A Funnel Fed By A Fire Hose
Let’s think back to the funnel a moment. At its best, the funnel worked when there was a steady stream of water pouring into it, collecting at a comfortable pace, and then flowing through the touch points and gateways of conversion. Without all of the technological and online developments during the past 15 years, there were fewer gateways. There were fewer points from which to consume media, and fewer conversations that could influence commerce. With people entrenched in (that is both creating and consuming) media for 11 hours a day, we have a wave of content that is pouring into what many companies are still operationally structured to approach as a funnel. A funnel fed, over time, by what amounts to a tsunami of water erupting from a fire hose, will change shape. What happens if the water pressure pouring into a funnel is too strong? Water pours over, collecting outside the parameters of the funnel, doesn’t it? Drip by drip, the water that should be going into the funnel simply falls out. A new way of collecting it is required; a new way of approaching the system is overdue.

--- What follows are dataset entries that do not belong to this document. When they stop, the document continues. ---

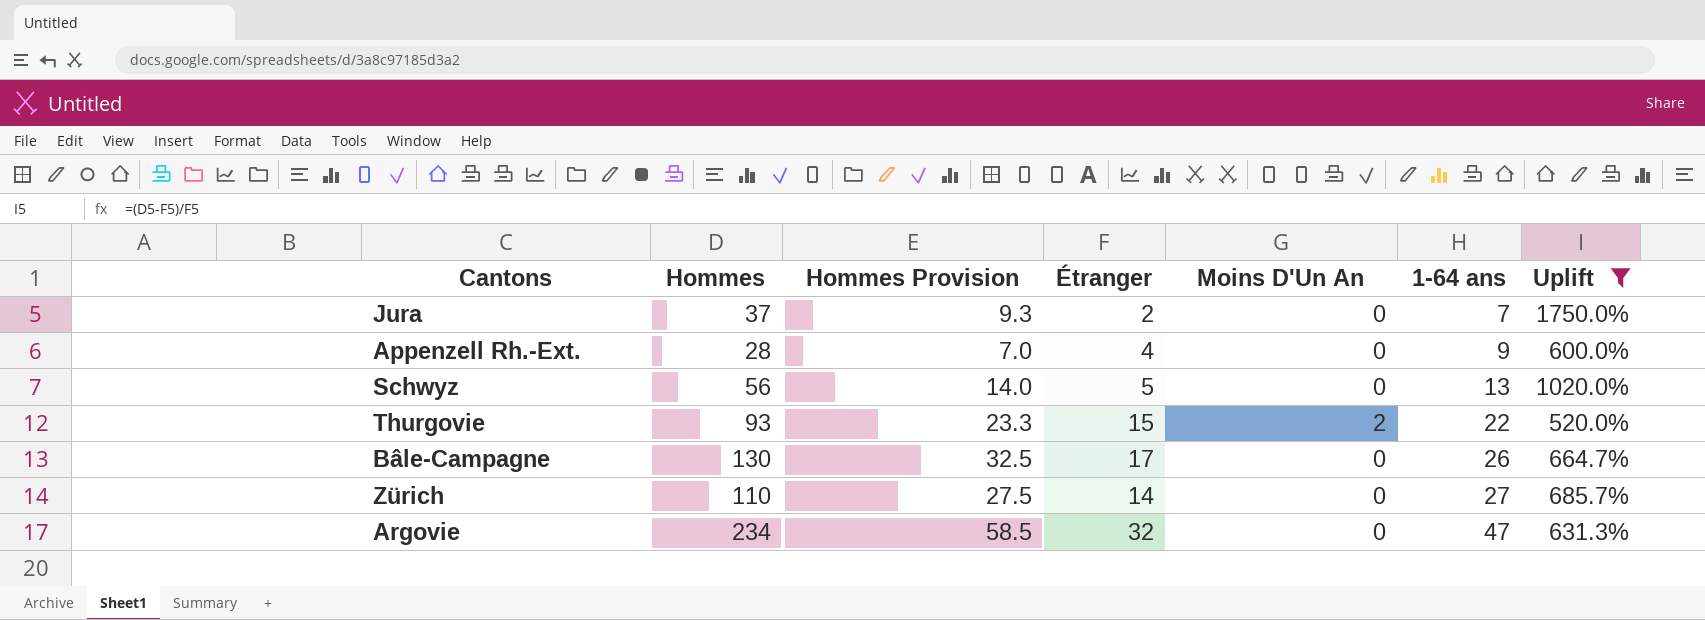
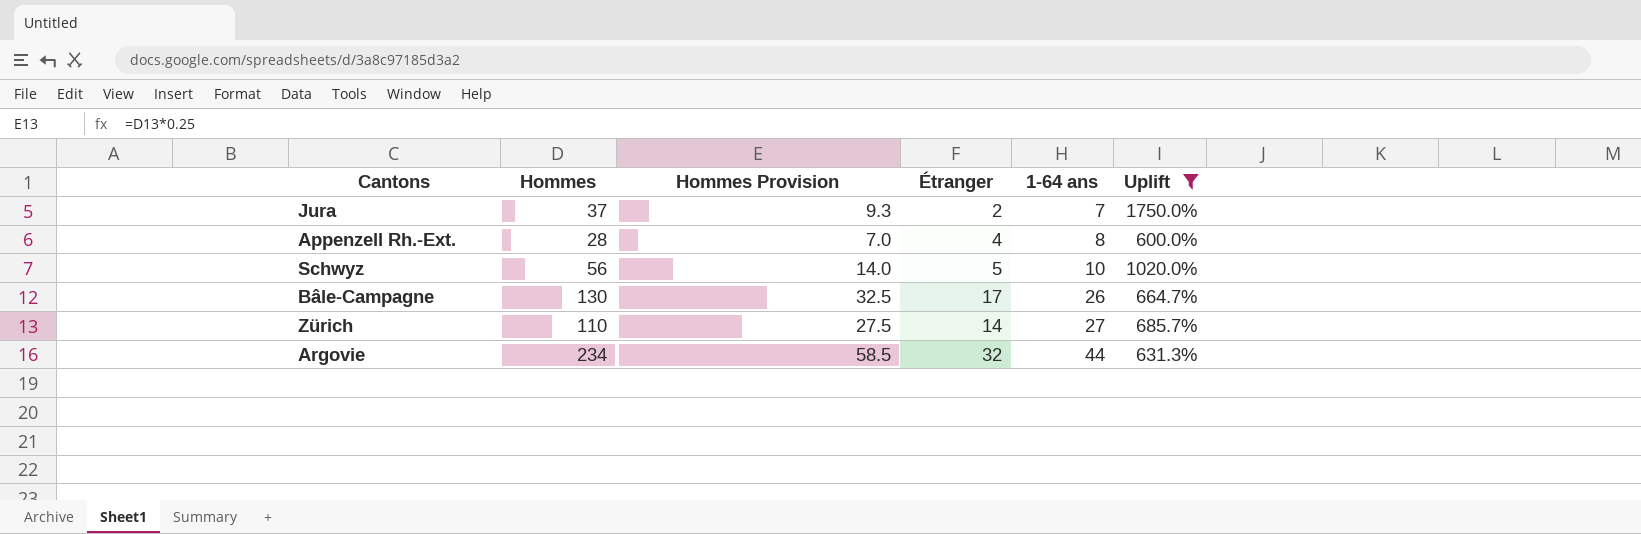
column Moins D'Un An | position: 5 -> none
row Thurgovie: 93 | 23.3 | 15 | 2 | 22 | 520.0% -> none
Appenzell Rh.-Ext. | 1-64 ans: 9 -> 8
Schwyz | 1-64 ans: 13 -> 10
Argovie | 1-64 ans: 47 -> 44

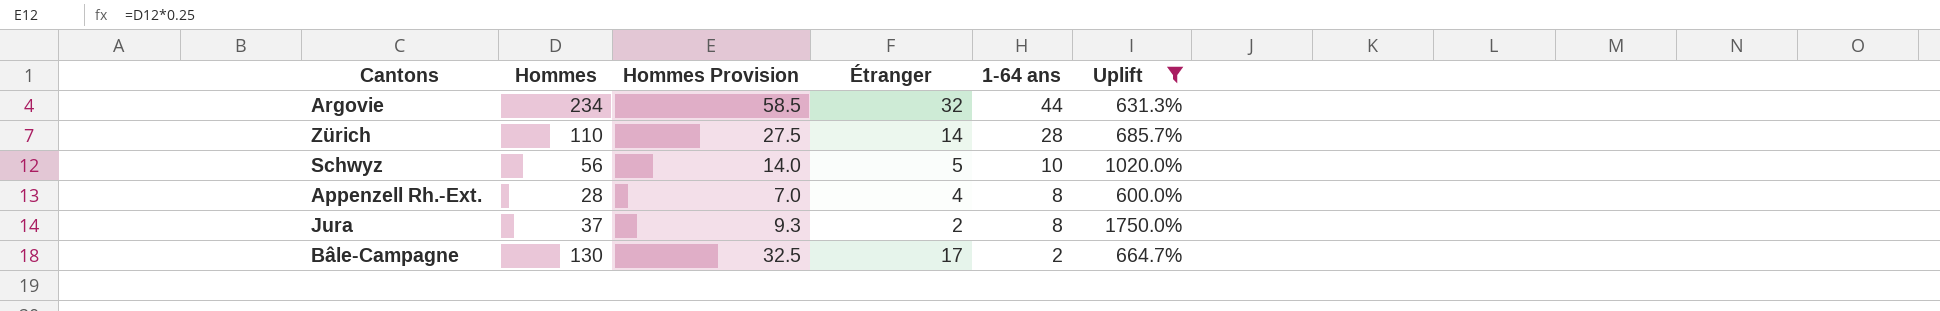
row order: 1-64 ans ascending -> 1-64 ans descending
Zürich | 1-64 ans: 27 -> 28
Jura | 1-64 ans: 7 -> 8
Bâle-Campagne | 1-64 ans: 26 -> 2

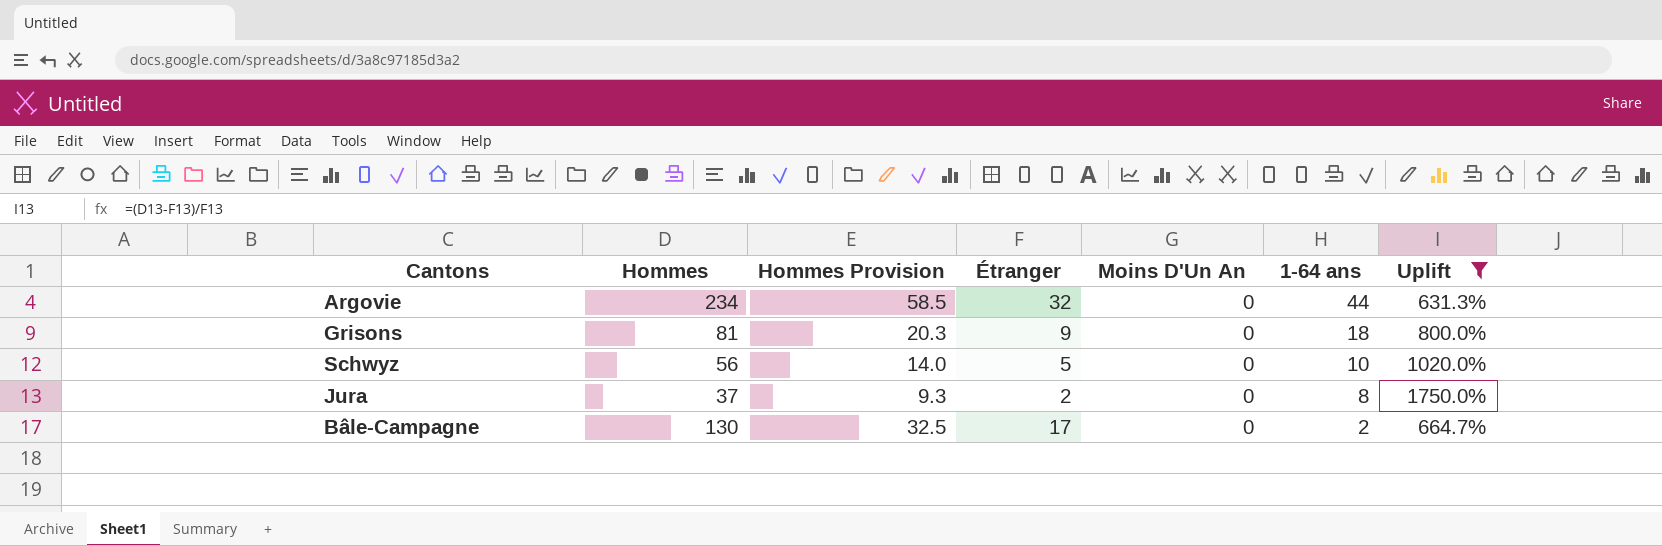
column Moins D'Un An | position: none -> 5
row Zürich: 110 | 27.5 | 14 | 28 | 685.7% -> none
row Appenzell Rh.-Ext.: 28 | 7.0 | 4 | 8 | 600.0% -> none
row Grisons: none -> 81 | 20.3 | 9 | 0 | 18 | 800.0%

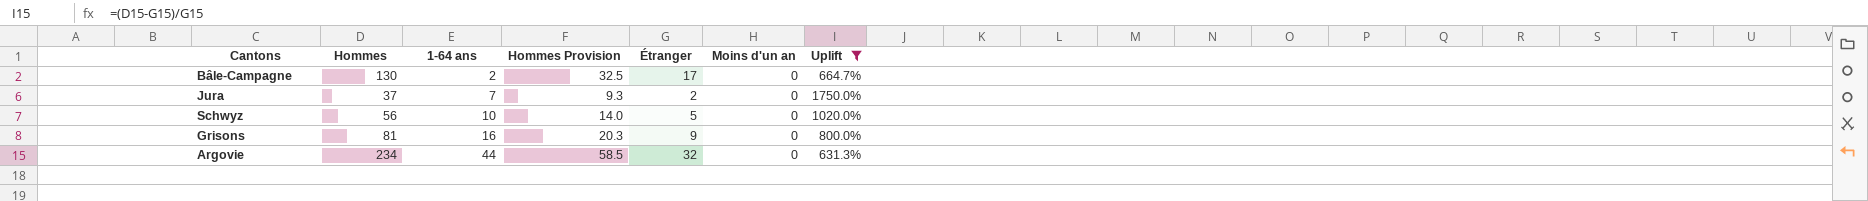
row order: 1-64 ans descending -> 1-64 ans ascending
column 1-64 ans | position: 6 -> 3
column name: Moins D'Un An -> Moins d'un an
Jura | 1-64 ans: 8 -> 7
Grisons | 1-64 ans: 18 -> 16

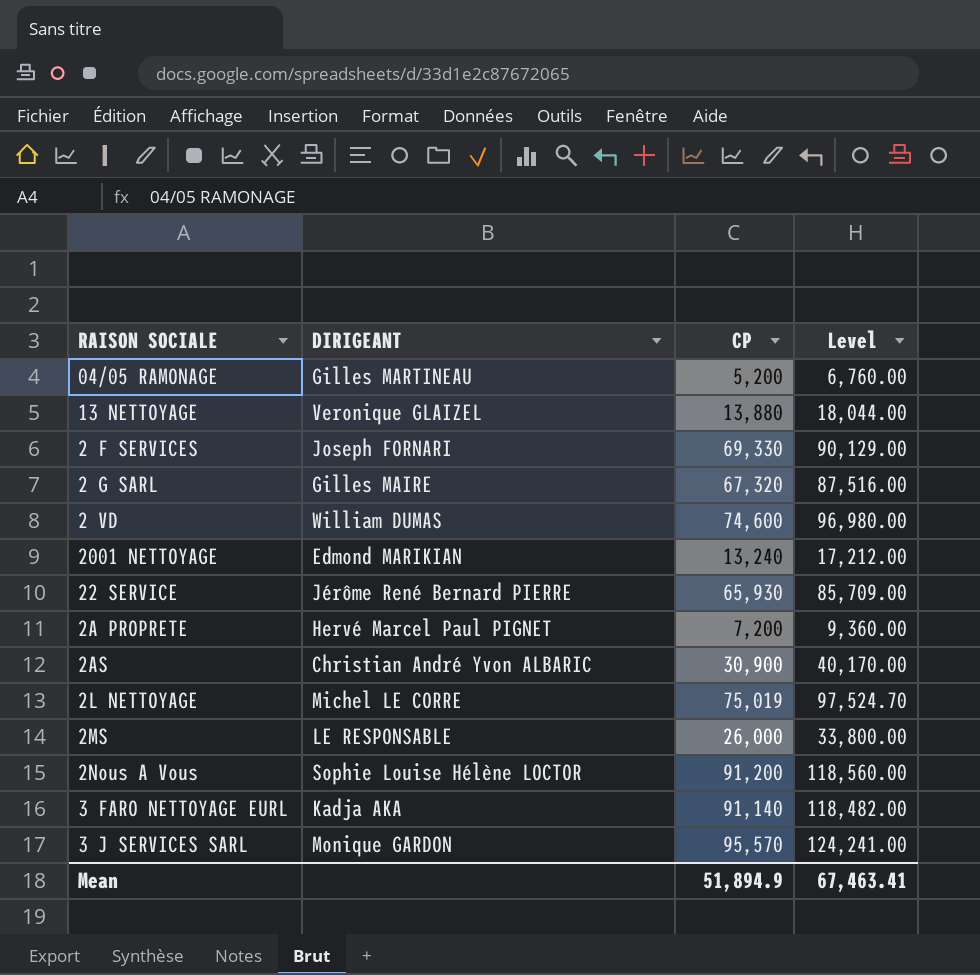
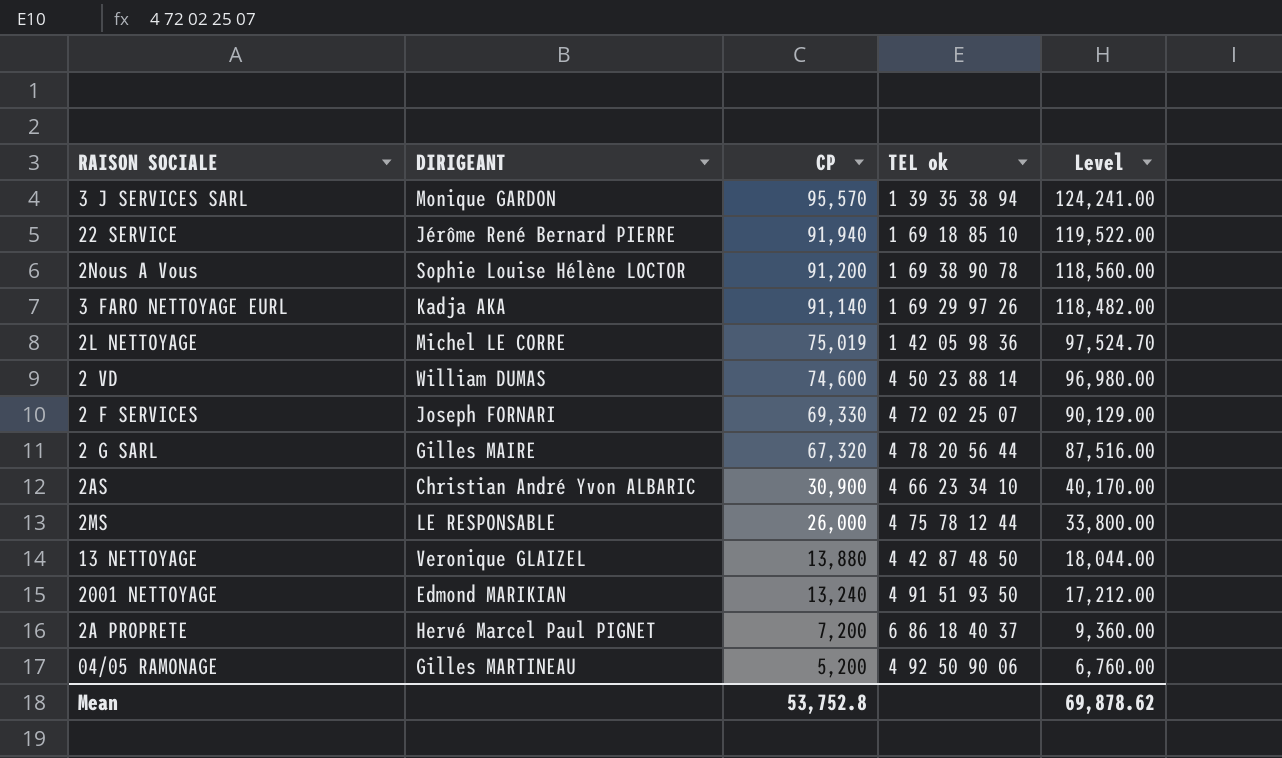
row order: none -> CP descending
column TEL ok | position: none -> 4
22 SERVICE | CP: 65,930 -> 91,940
22 SERVICE | Level: 85,709.00 -> 119,522.00
Mean | CP: 51,894.9 -> 53,752.8
Mean | Level: 67,463.41 -> 69,878.62

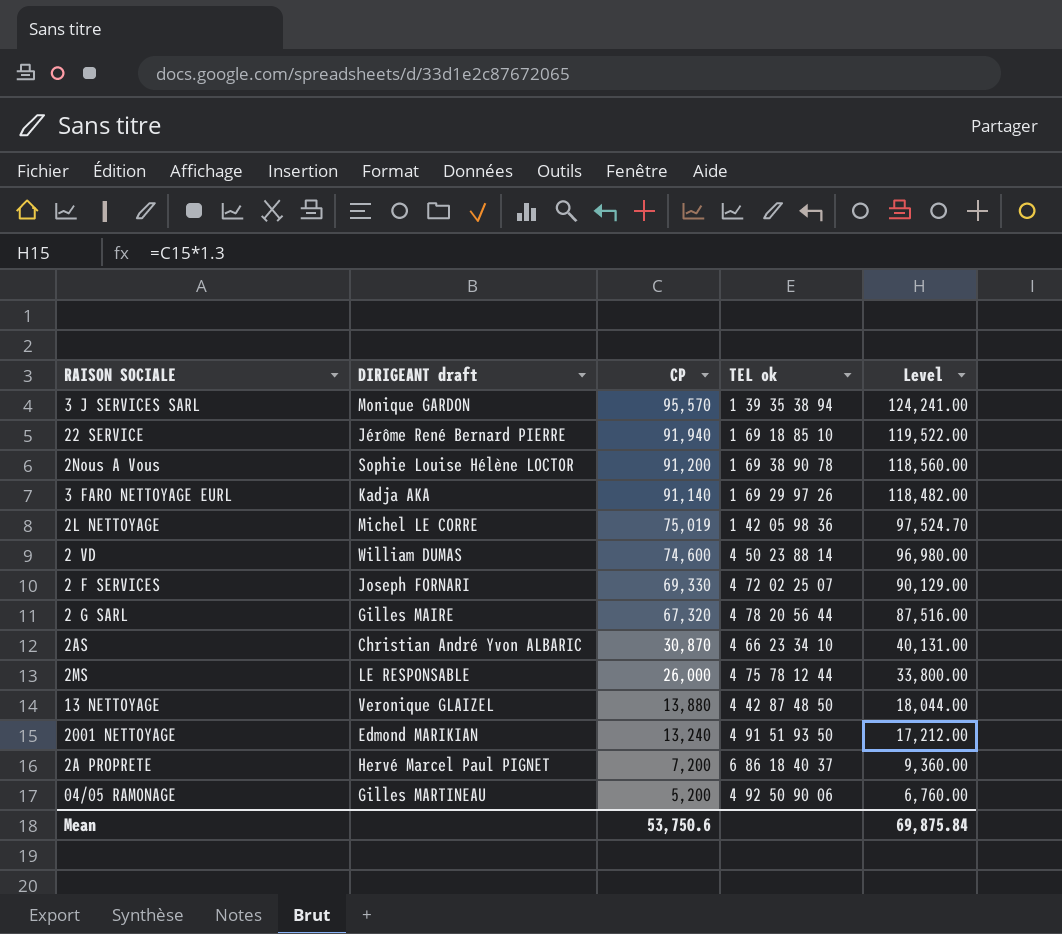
column name: DIRIGEANT -> DIRIGEANT draft
2AS | CP: 30,900 -> 30,870
2AS | Level: 40,170.00 -> 40,131.00
Mean | CP: 53,752.8 -> 53,750.6
Mean | Level: 69,878.62 -> 69,875.84

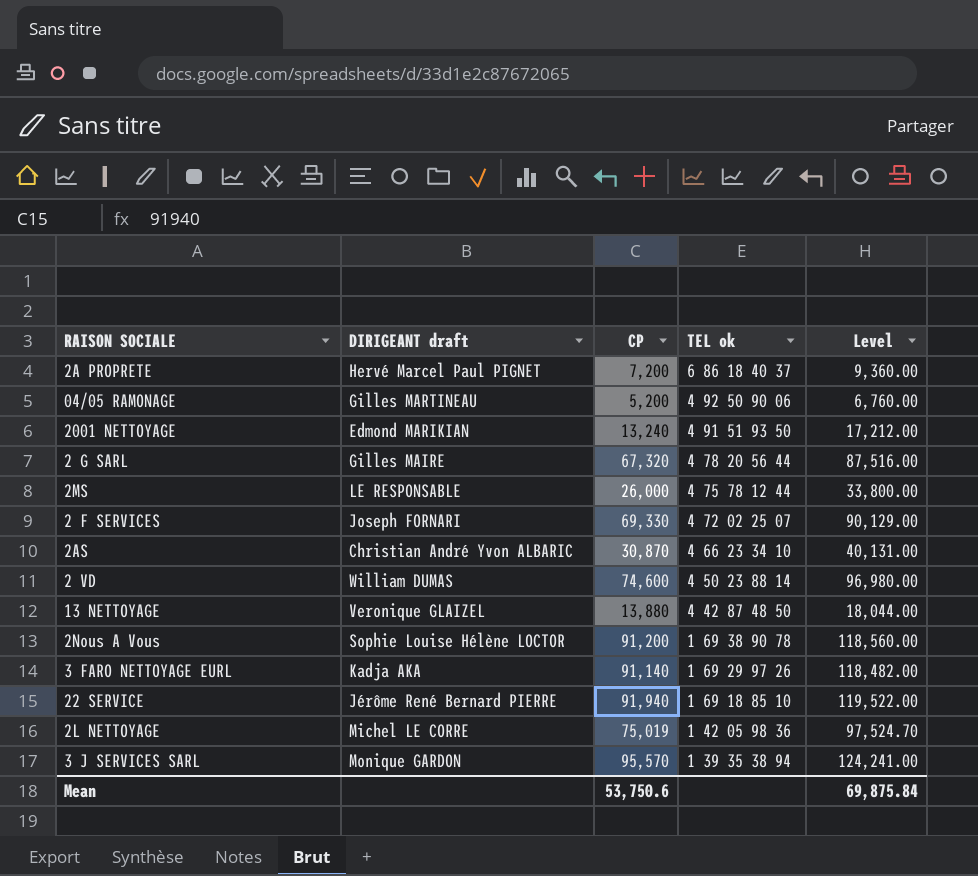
row order: CP descending -> TEL ok descending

As the evolution of technology, commerce, and social behavior has charged forward, we’ve been slowly pivoting from a funnel-based sales and marketing approach to discovering ways of supporting the consumer’s journey. In the larger sense, what we do as marketers is the same. The need for conversion is the same, and the overall process still needs nurturing. However, the tools we employ, the cadence to our messages, the understanding we bring to the process has to become realigned to our consumer’s behavior. Our pivoting process has been a slow dance with ourselves—marketing’s journey into an entirely new era. While we’ve been otherwise occupied, customer behavior has already moved on. The consumer has given us our new tactical approach. Water has collected outside of the funnel. It’s a pool waiting for us to jump in.
That pool is content that has been created by your brand’s audience.
Sources:
1 Yelena Moroz, “What Made Me Buy That,” Real Simple, October 2014,170.
2 The Nielsen Company, “An Era of Growth: The Cross-Platform Report.” (New York: The Nielsen Company, March 2014), 9.
3 David Court, et al, “The Consumer Decision Journey,” McKinsey Quarterly, June 2009.
4 The Nielsen Company, “An Era of Growth: The Cross-Platform Report.” (New York: The Nielsen Company, March 2014), 9.
5 CrowdTap, “Social Influence: Marketing’s New Frontier,” (January 08, 2013): http://corp.crowdtap.com/socialinfluence.php?submitted=1
6 Jacques Bughin, et al, “A New Way to Measure Word-of-Mouth Marketing,” McKinsey Quarterly, April 2010.